* About this task
Restate exactly the lines that run from the start of the records below to the line containing "html: none ->", counting both ends, and nothing else; pictures stay out.

* Input for this task
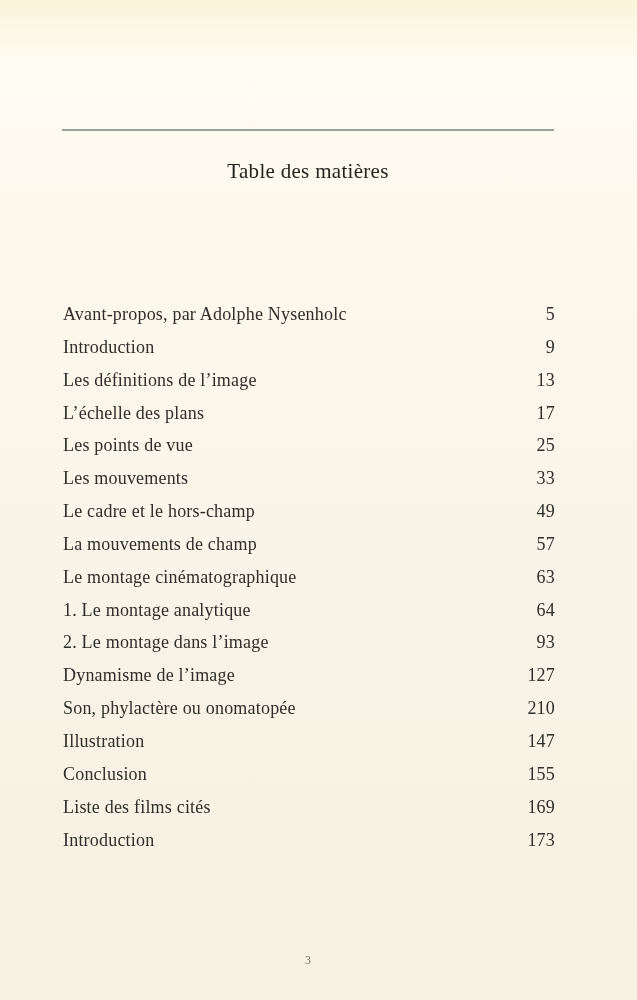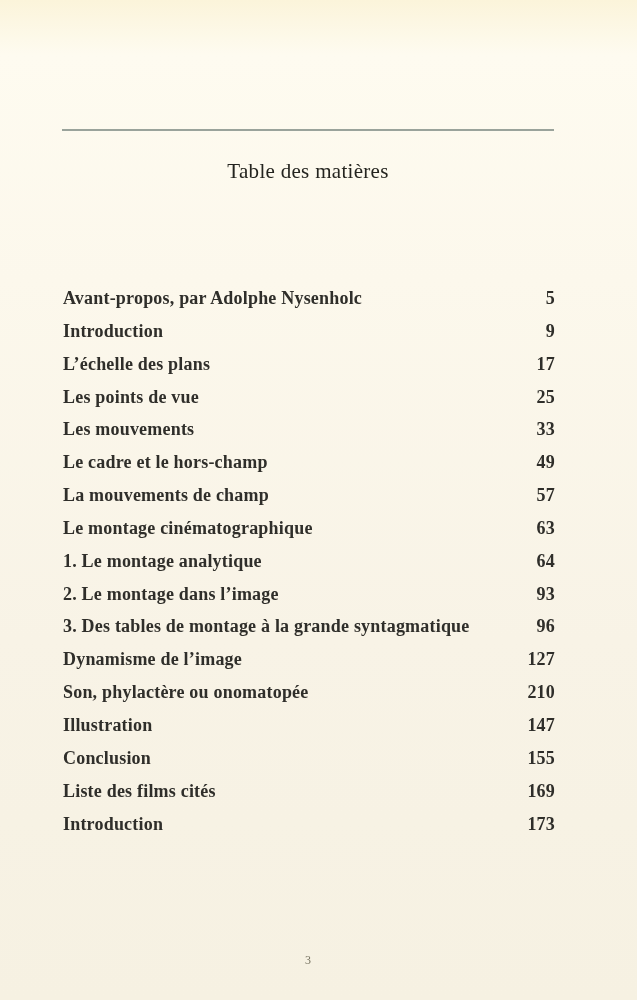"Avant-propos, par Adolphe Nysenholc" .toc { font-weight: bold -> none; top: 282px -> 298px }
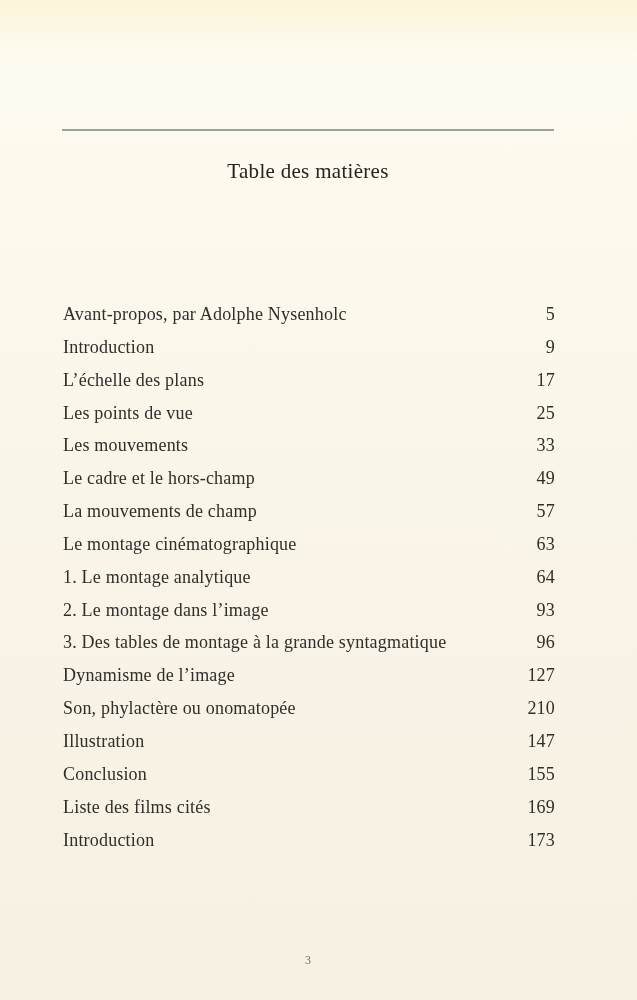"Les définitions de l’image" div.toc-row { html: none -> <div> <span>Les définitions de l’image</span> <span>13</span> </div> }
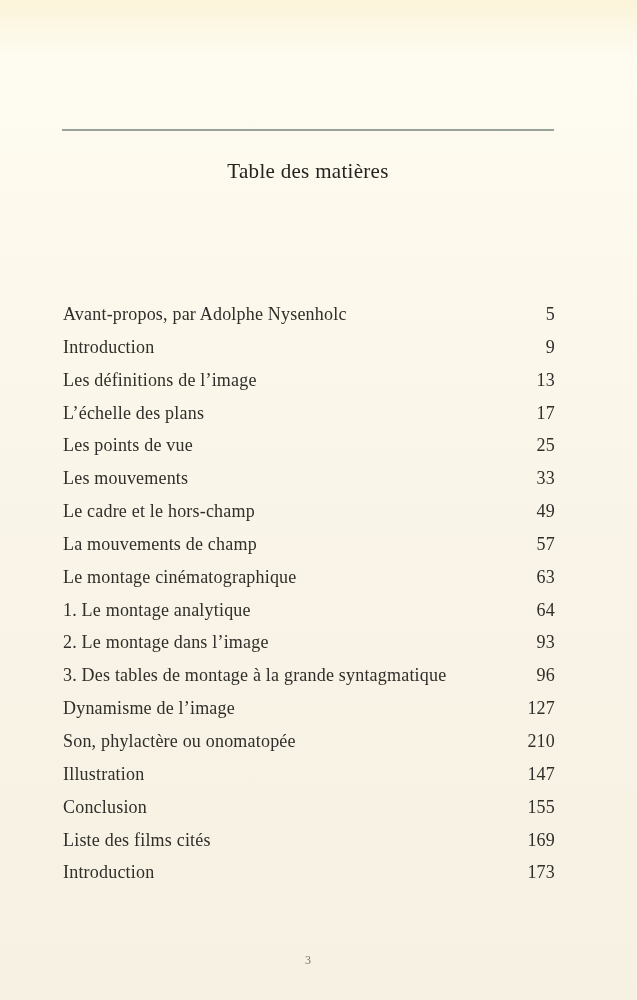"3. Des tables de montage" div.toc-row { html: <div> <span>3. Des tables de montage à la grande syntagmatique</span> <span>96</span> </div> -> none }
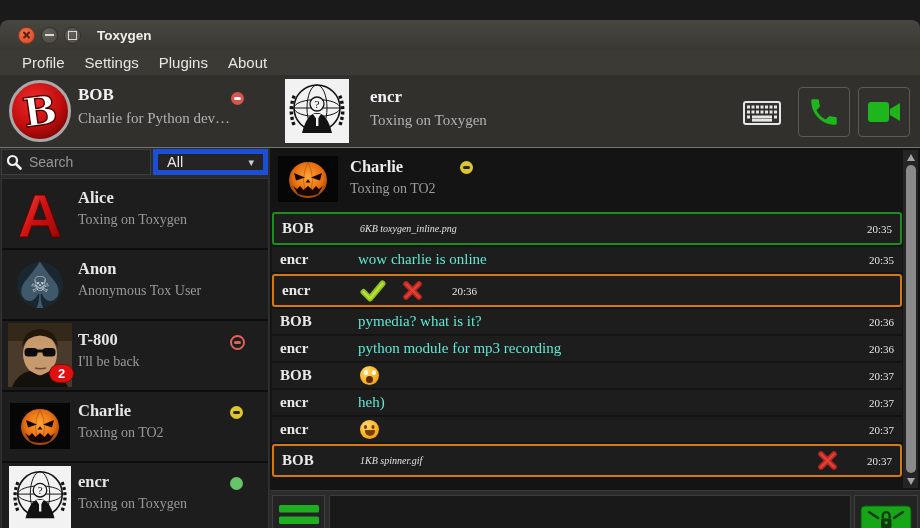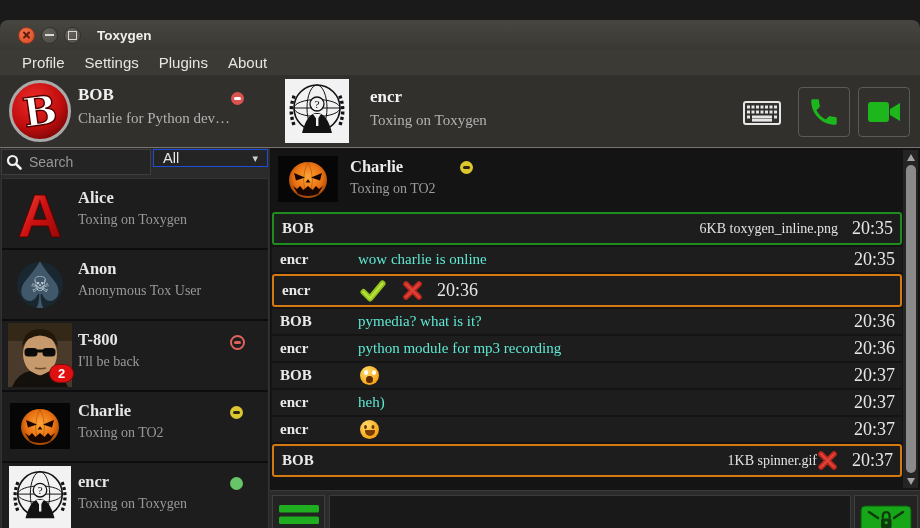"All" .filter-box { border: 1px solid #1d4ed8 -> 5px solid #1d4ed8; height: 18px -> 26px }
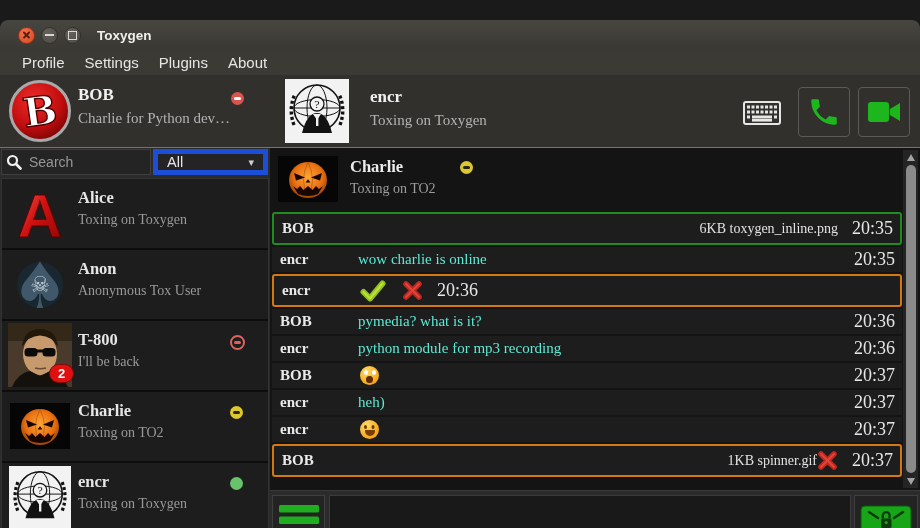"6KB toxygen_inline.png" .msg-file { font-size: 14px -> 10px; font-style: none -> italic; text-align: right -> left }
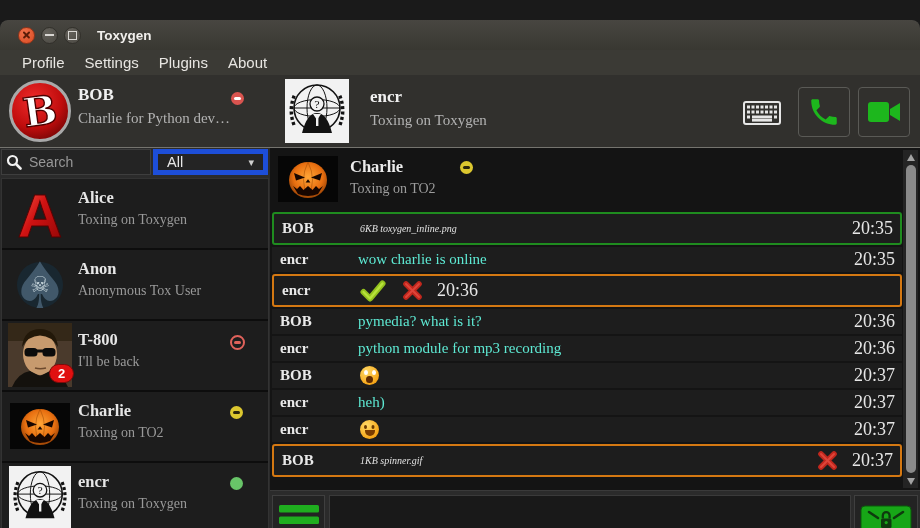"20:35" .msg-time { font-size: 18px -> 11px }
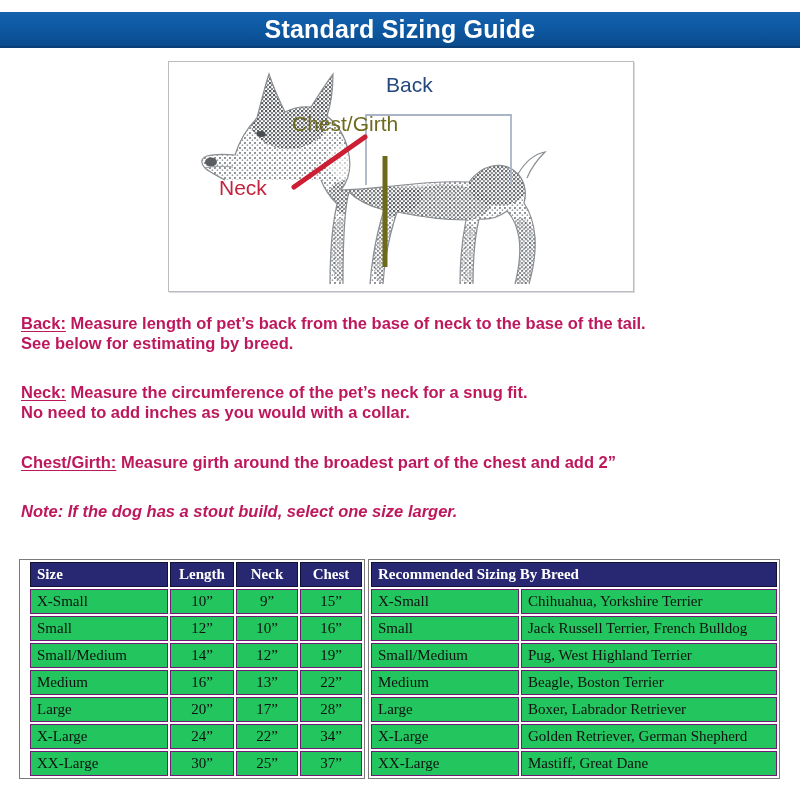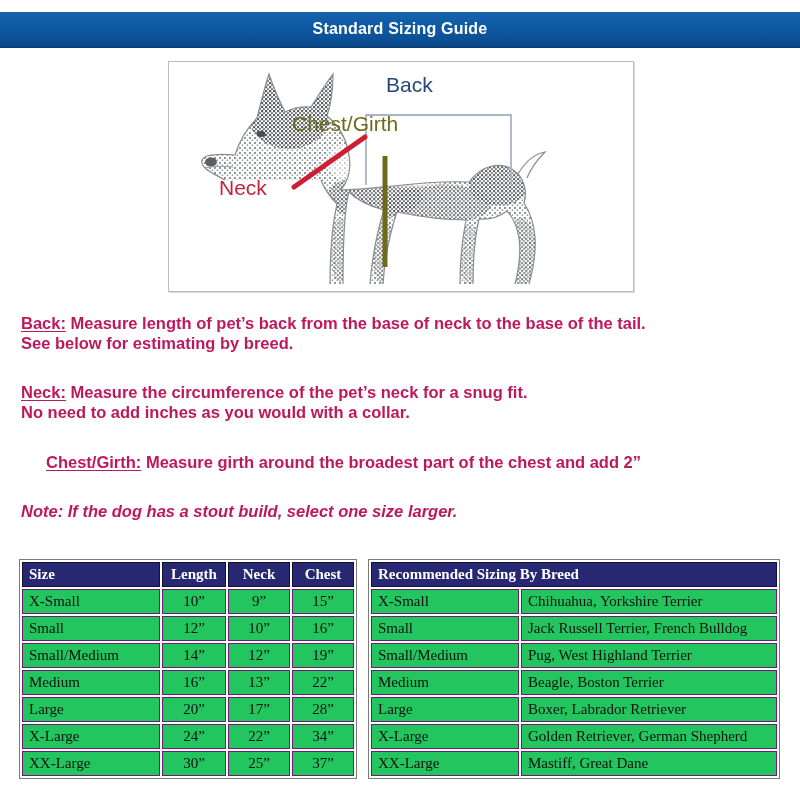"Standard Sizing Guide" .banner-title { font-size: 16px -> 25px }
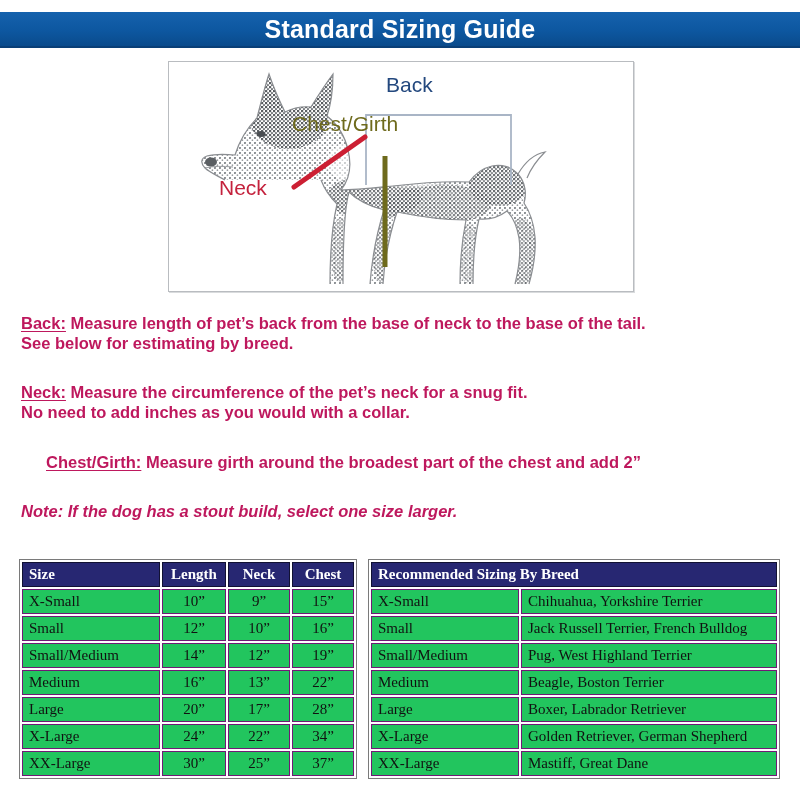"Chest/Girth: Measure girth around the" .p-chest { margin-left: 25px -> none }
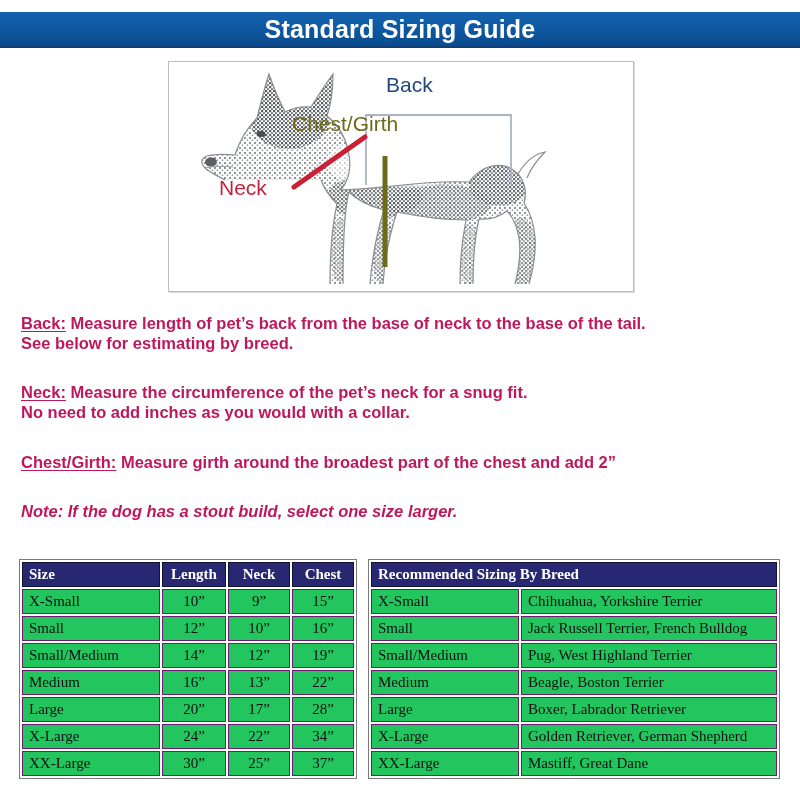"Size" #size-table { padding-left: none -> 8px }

* Exercise answer
"Avant-propos, par Adolphe Nysenholc" .toc { font-weight: bold -> none; top: 282px -> 298px }
"Les définitions de l’image" div.toc-row { html: none -> <div> <span>Les définitions de l’image</span> <span>13</span> </div> }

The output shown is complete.